Combien de personnes achètent réellement des disques de jeux physiques de nos jours ?
Le 1er juillet 2026, Sony a annoncé que la production de disques physiques prendrait fin en janvier 2028, clôturant ainsi un chapitre de la division de jeux vidéo de longue date de l’entreprise. Depuis que la première PlayStation est arrivée dans les magasins en 1994, les jeux sont disponibles sur disques, mais cela a lentement changé au cours des deux dernières décennies. À mesure que le stockage numérique est devenu moins cher, de plus en plus de jeux sont publiés sous forme numérique, permettant aux joueurs de simplement télécharger ce qu’ils veulent et d’y jouer sur leurs consoles.
L’annonce de Sony a provoqué une réaction immédiate de la part de la communauté des joueurs, qui a hésité à l’idée que les supports de jeux physiques appartiennent au passé. Cela est dû à plusieurs facteurs, le moindre étant la possibilité de recouvrement. La véritable préoccupation vient de la propriété, car « acheter » un jeu numérique ne transfère pas réellement la propriété à la personne qui l’achète, mais fournit plutôt une licence pour son utilisation, le laissant entre les mains de l’entreprise si les droits changent et que ces téléchargements doivent être révoqués. Cela s’est produit au fil des années avec les films et les jeux, ce qui inquiète de nombreux joueurs.
Pourtant, alors que les médias numériques sont aussi courants qu’en 2026, lorsque Sony a fait son annonce, cela soulève la question : « Combien de personnes achètent réellement des disques de jeux physiques de nos jours ? C’est juste; la plupart des jeux disponibles sur disques peuvent être tout aussi facilement achetés sous forme numérique, laissant au consommateur le soin de prendre cette décision. Une enquête YouGov de juin 2026 a révélé qu’une plus grande partie des joueurs, environ 51 %, préfèrent les disques physiques, mais les données de ventes ne reflètent pas cela. Il s’avère que le pourcentage de joueurs qui achètent des disques physiques diminue d’année en année. La décision de Sony n’a donc pas été prise en vase clos, car elle reflète les dépenses des consommateurs.

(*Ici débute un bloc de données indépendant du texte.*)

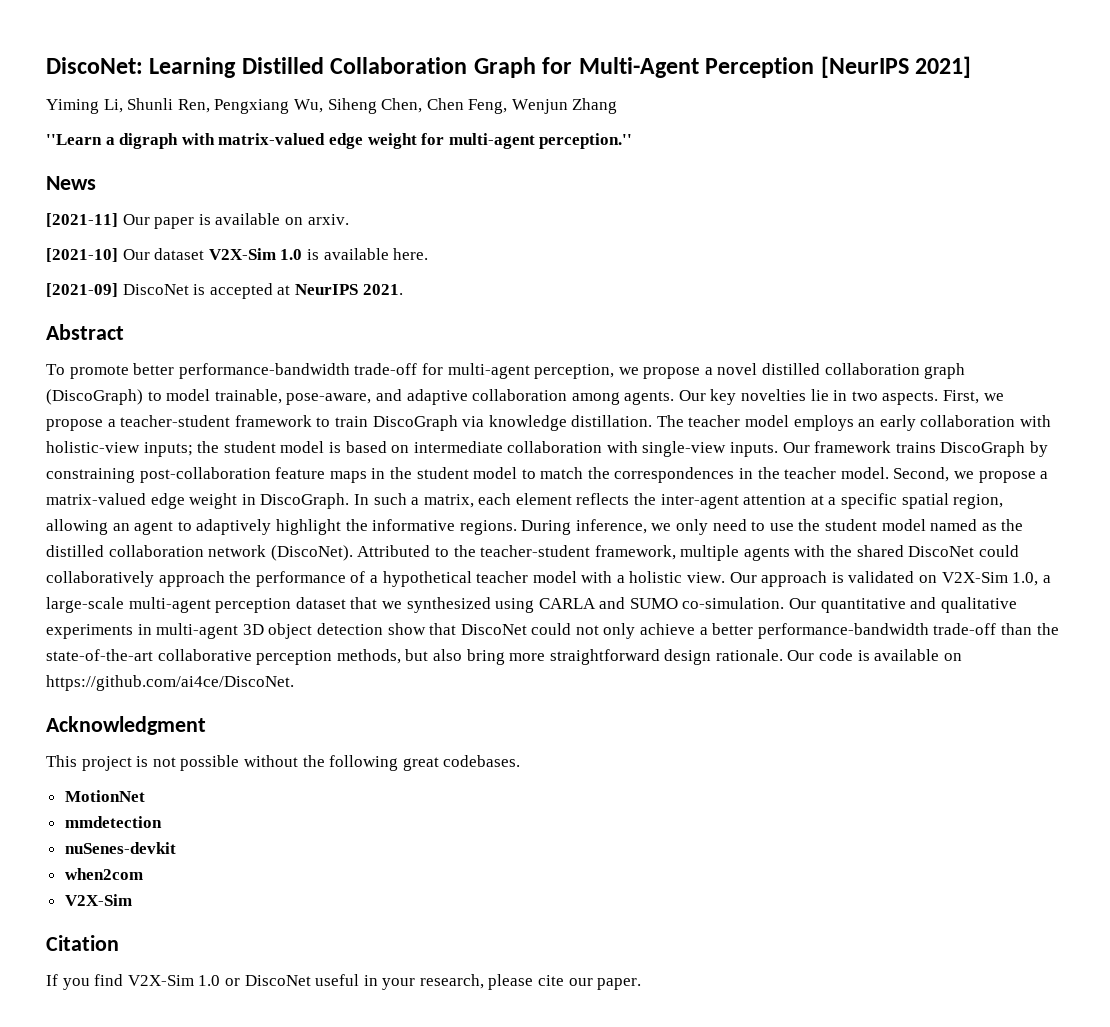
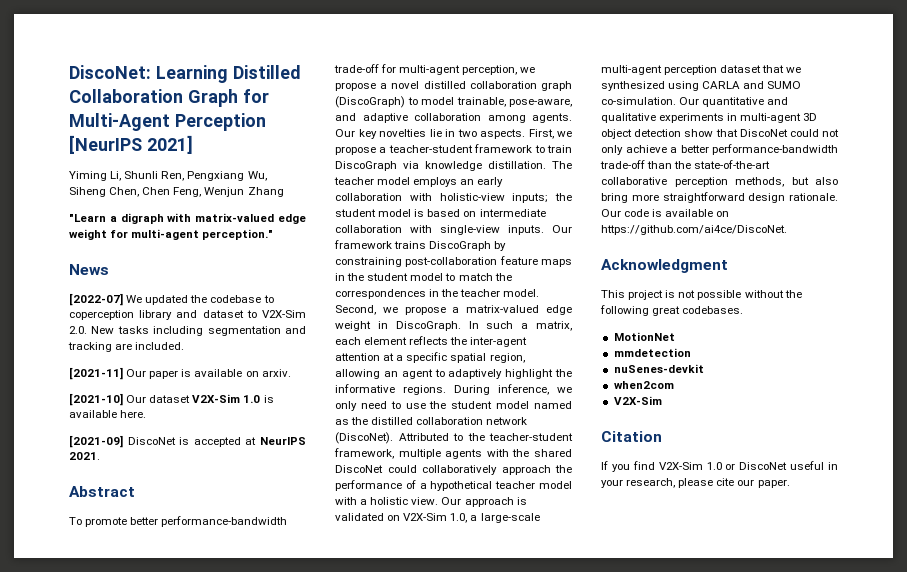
- ''Learn a digraph with matrix-valued edge weight for multi-agent perception.''
+ "Learn a digraph with matrix-valued edge weight for multi-agent perception."
+ [2022-07] We updated the codebase to coperception library and dataset to V2X-Sim 2.0. New tasks including segmentation and tracking are included.

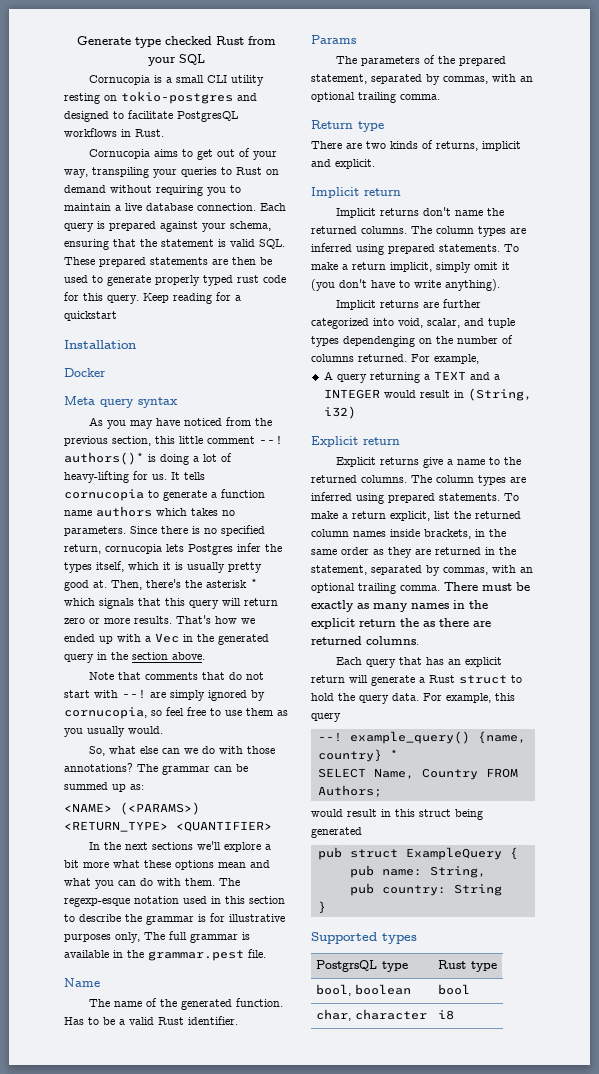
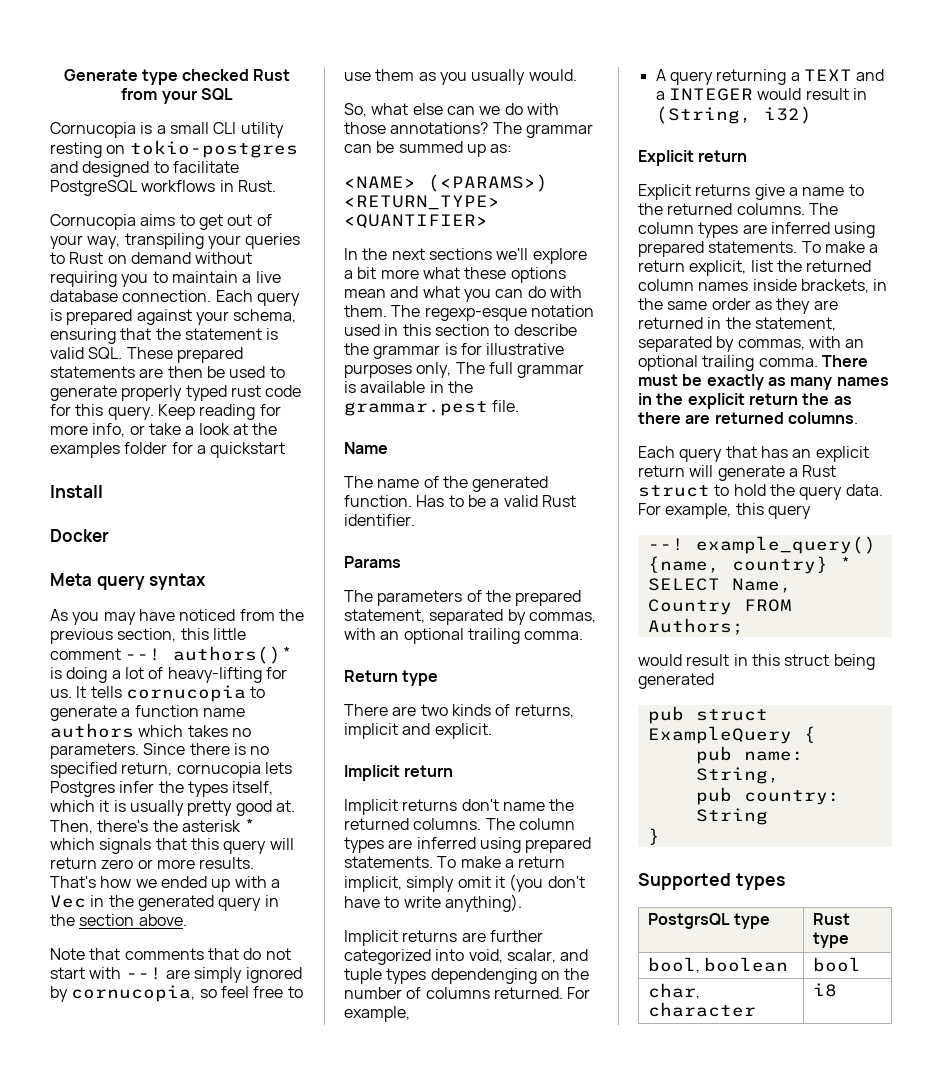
- Cornucopia is a small CLI utility resting on tokio-postgres and designed to facilitate PostgresQL workflows in Rust.
+ Cornucopia is a small CLI utility resting on tokio-postgres and designed to facilitate PostgreSQL workflows in Rust.
- Keep reading for a quickstart
+ Keep reading for more info, or take a look at the examples folder for a quickstart
- Installation
+ Install

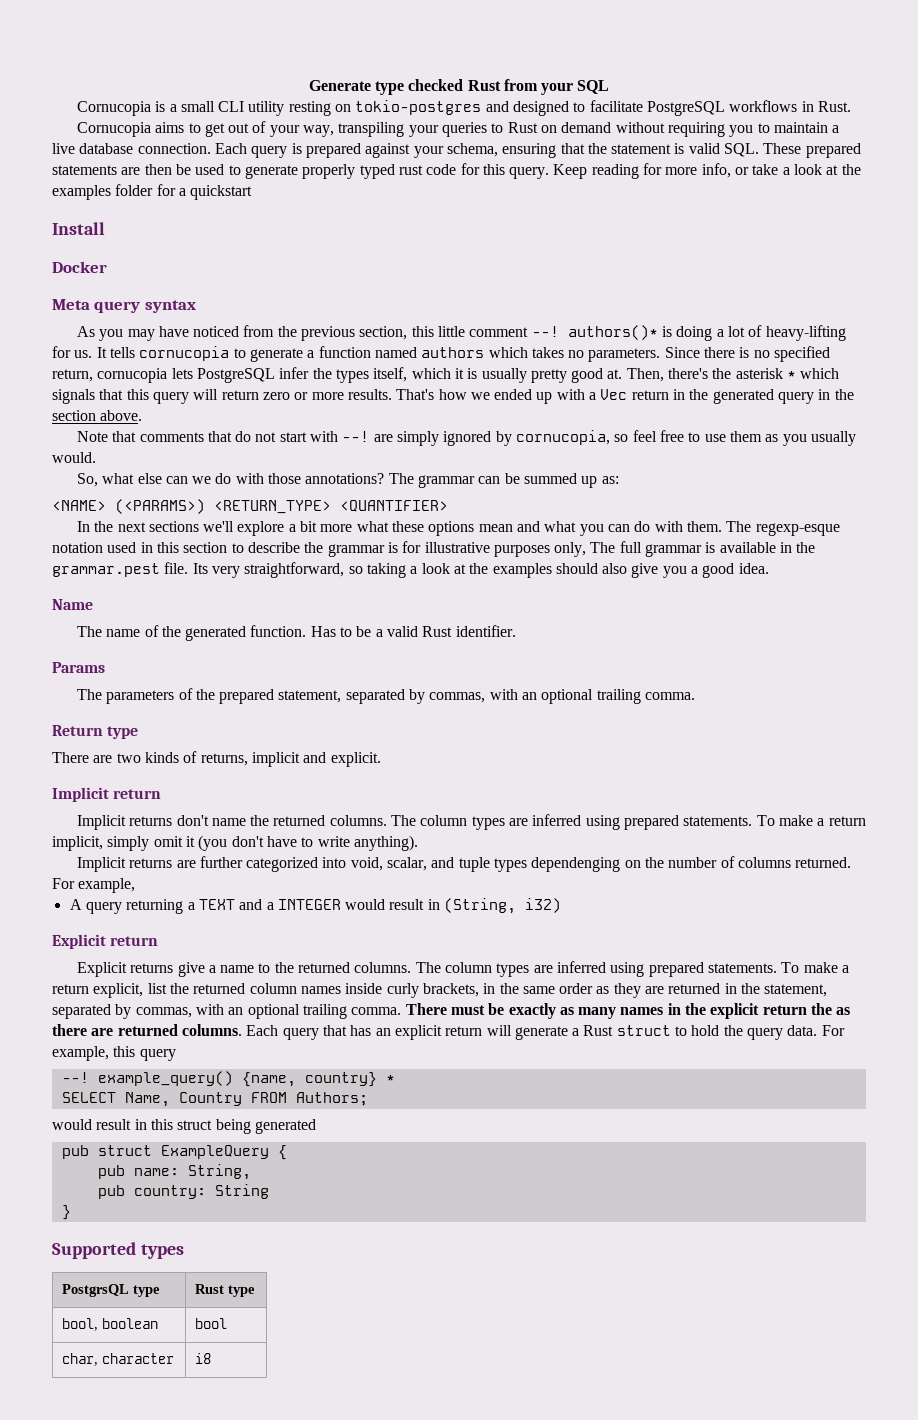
- It tells cornucopia to generate a function name authors which takes no parameters.
+ It tells cornucopia to generate a function named authors which takes no parameters.
- Since there is no specified return, cornucopia lets Postgres infer the types itself, which it is usually pretty good at.
+ Since there is no specified return, cornucopia lets PostgreSQL infer the types itself, which it is usually pretty good at.
- That's how we ended up with a Vec in the generated query in the section above.
+ That's how we ended up with a Vec return in the generated query in the section above.
+ Its very straightforward, so taking a look at the examples should also give you a good idea.
- To make a return explicit, list the returned column names inside brackets, in the same order as they are returned in the statement, separated by commas, with an optional trailing comma.
+ To make a return explicit, list the returned column names inside curly brackets, in the same order as they are returned in the statement, separated by commas, with an optional trailing comma.
- There must be exactly as many names in the explicit return the as there are returned columns.
- Each query that has an explicit return will generate a Rust struct to hold the query data.
+ There must be exactly as many names in the explicit return the as there are returned columns. Each query that has an explicit return will generate a Rust struct to hold the query data.

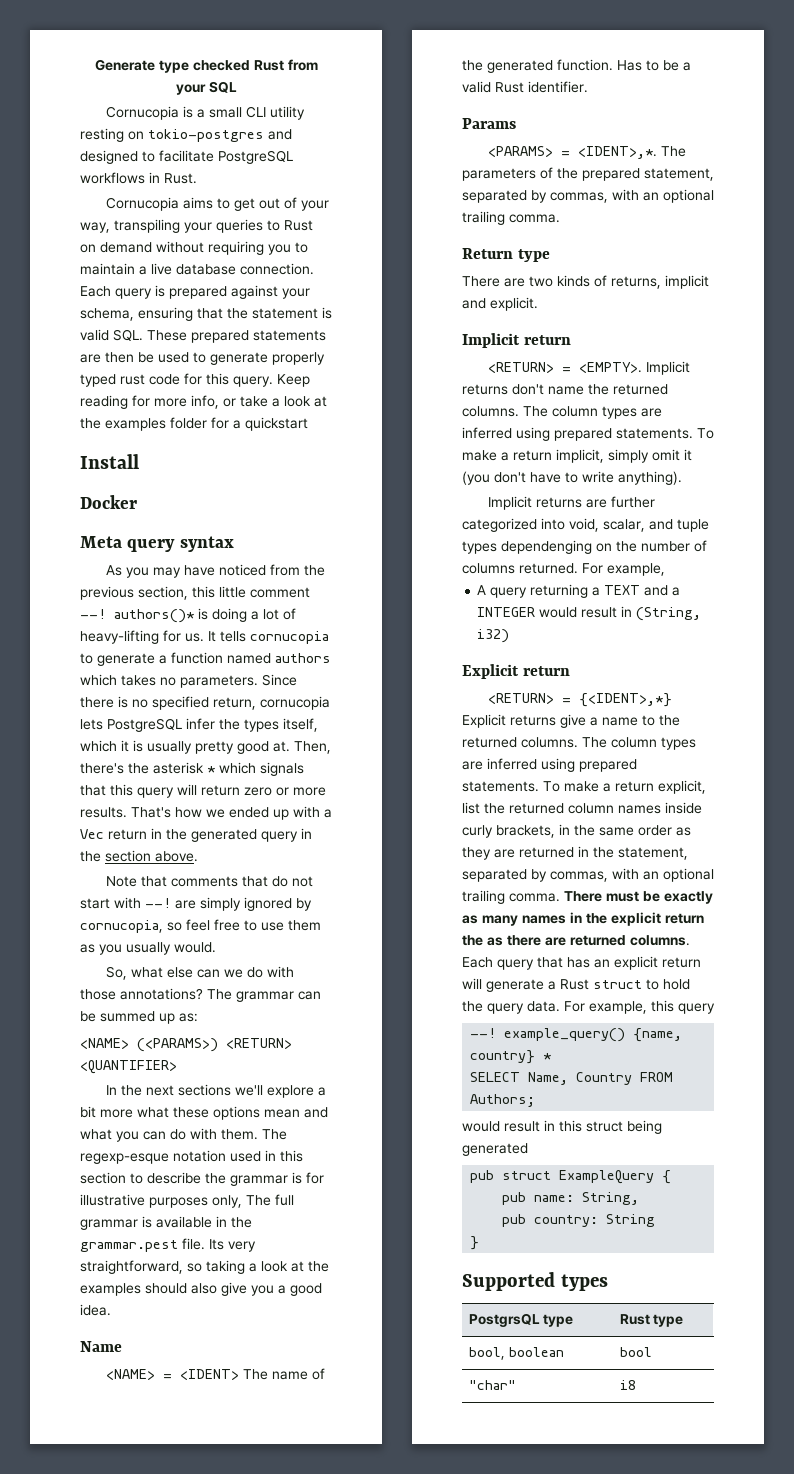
- <NAME> (<PARAMS>) <RETURN_TYPE> <QUANTIFIER>
+ <NAME> (<PARAMS>) <RETURN> <QUANTIFIER>
- The name of the generated function.
+ <NAME> = <IDENT> The name of the generated function.
+ <PARAMS> = <IDENT>,*.
+ <RETURN> = <EMPTY>.
- Explicit returns give a name to the returned columns.
+ <RETURN> = {<IDENT>,*} Explicit returns give a name to the returned columns.
- char, character | i8
+ "char" | i8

Ce qu’indiquent les numéros d’achat du disque physique
Même s’il n’est pas clair combien de joueurs préfèrent les jeux physiques aux jeux numériques, les dépenses indiquent que les premiers sont en diminution. En 2025, les ventes de nouveaux jeux physiques ont chuté de 11 % par rapport à l’année précédente, selon l’analyste de l’industrie du jeu Matt Piscatella (via GameSpot). En termes d’argent dépensé aux États-Unis en jeux, les ventes de nouveaux jeux physiques ont atteint 1,5 milliard de dollars en 2025. Le montant total dépensé par les consommateurs était de 52,4 milliards de dollars, donc avec seulement 1,5 milliard de dollars de copies physiques, cela place le pourcentage des ventes totales à seulement 2,86 %.
Pour Sony, qui compte aujourd’hui parmi les plus gros vendeurs de jeux vidéo sur le marché, 2,86 % des ventes totales est incroyablement faible. Le coût de fabrication et de distribution des jeux physiques a probablement poussé Sony à prendre sa décision étant donné la fraction de joueurs qui achètent encore des supports physiques. Ajoutez à cela le coût du matériel nécessaire dans les consoles pour lire ces disques, et c’est une autre raison pour laquelle Sony veut arrêter de les fabriquer. Les coûts de tous les composants informatiques augmentent, c’est pourquoi les prix des consoles continuent de connaître des hausses de prix.
L’élimination des lecteurs de disque contribuerait à réduire le prix global de la prochaine PlayStation 6. Les fabricants de consoles comme Sony produisent déjà des appareils uniquement numériques, et ils sont beaucoup moins chers que leurs homologues à lecture de disque. Sony n’est que la première grande entreprise à franchir cette étape, mais ce ne sera probablement pas la dernière. Le même jour que l’annonce de Sony, Microsoft a dévoilé son programme de conversion de disque en numérique, suggérant qu’il envisageait lui aussi d’abandonner les supports physiques pour sa Xbox de nouvelle génération.